The most interesting gameplay aspect is Aiden. Pressing Triangle and you can start to control spirit Aiden floating around the world. You can’t venture too far from Jodie though due to the link. From this spectral view it’s all about manipulation. Focusing on certain objects and using the right stick can movie objects, this can be used to distract people or as a way to attack or just frighten. With Aiden you can also use these powers to take control of people which does lead to some interesting sequences. Some where you have to move the possessed character around, others where you make him turn on his friends.

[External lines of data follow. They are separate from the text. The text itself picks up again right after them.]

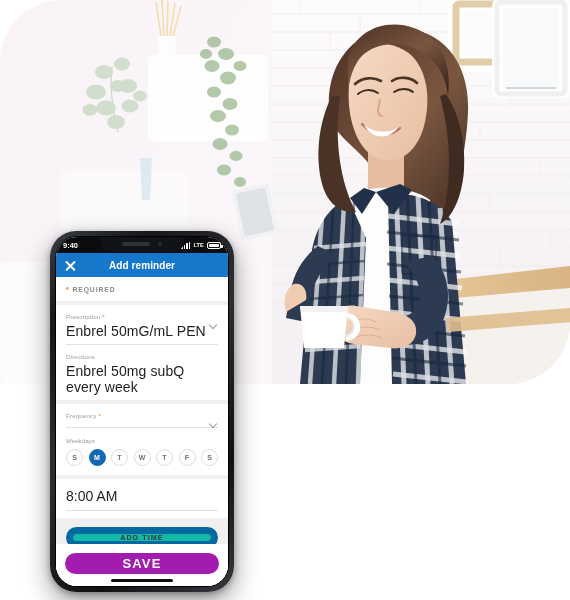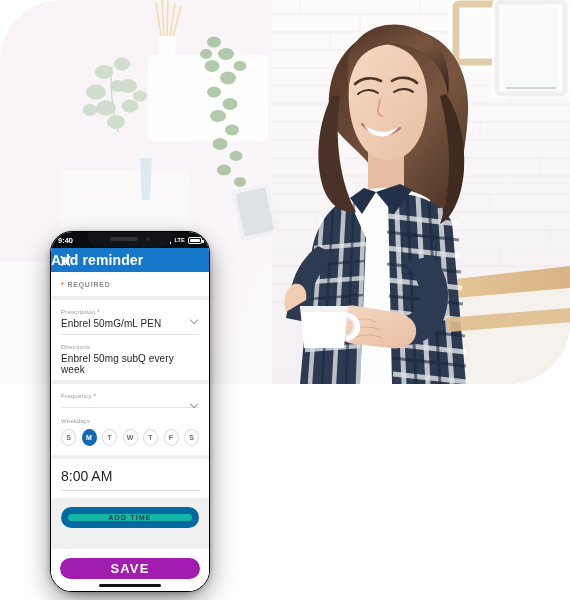--- a/index.html
+++ b/index.html
@@ -24,10 +24,11 @@
   
   .phone {
     position: absolute; left: 50px; top: 231px;
-    width: 160px; height: 361px;
+    width: 184px; height: 361px;
     border-radius: 26px;
     background: linear-gradient(135deg,#3a3d42 0%,#16181b 18%,#2c2f34 45%,#101113 75%,#35383d 100%);
     box-shadow: 0 10px 26px rgba(0,0,0,.40), 0 2px 6px rgba(0,0,0,.3);
+    padding: 5px;
   }
   .phone-inner {
     position: relative; width: 100%; height: 100%;

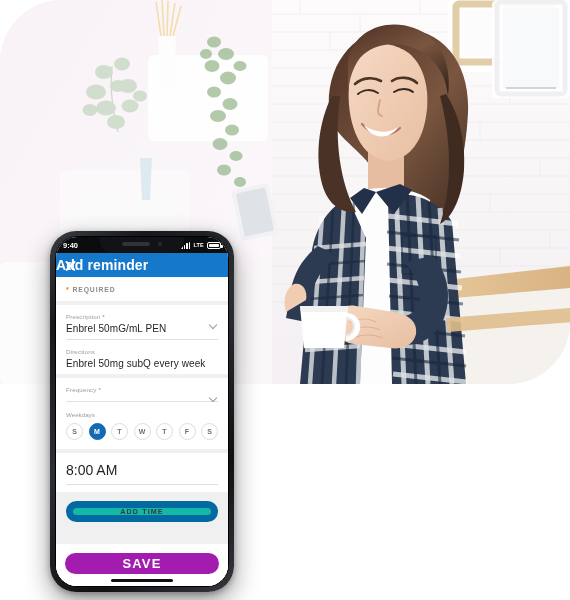--- a/index.html
+++ b/index.html
@@ -80,8 +80,8 @@
   }
   .close-x::before{ transform: rotate(45deg);} .close-x::after{ transform: rotate(-45deg);}
   .appbar-title{
-    position:absolute; left:0; right:0; text-align:left; color:#fff;
-    font-size: 14px; font-weight: 700; letter-spacing:.1px; pointer-events:none;
+    position:absolute; left:0; right:0; text-align:center; color:#fff;
+    font-size: 10px; font-weight: 700; letter-spacing:.1px; pointer-events:none;
   }
 
   

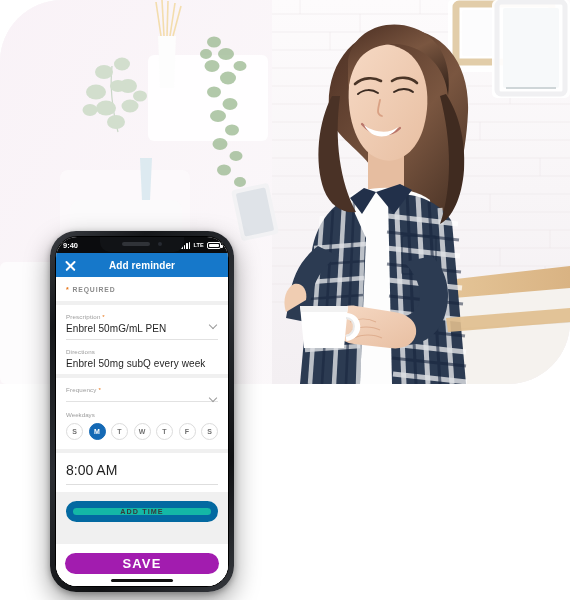--- a/index.html
+++ b/index.html
@@ -98,7 +98,7 @@
   .field:last-child{ border-bottom:none; }
   .f-label{ font-size:6.2px; color:#9b9b9b; letter-spacing:.15px; margin-bottom:3px; }
   .f-label .req-star{ font-size:6.2px; }
-  .f-value{ font-size:10px; color:#1f1f1f; letter-spacing:.1px; }
+  .f-value{ font-size:14px; color:#1f1f1f; letter-spacing:.1px; }
   .chev{
     position:absolute; right:2px; top:17px; width:6px; height:6px;
     border-right:1.1px solid #9a9a9a; border-bottom:1.1px solid #9a9a9a;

After completing Beyond: Two Souls it’s understandable why this is one of the most divisive games around. Even now it’s difficult to say whether we enjoyed it or not, it’s certainly an interesting game, and does have some nice ideas. So despite a story that feels disjointed, tonally uneven and a mid-section that feels completely out of place, it’s something that is different enough from the norm that maybe, just maybe it’s worth picking up.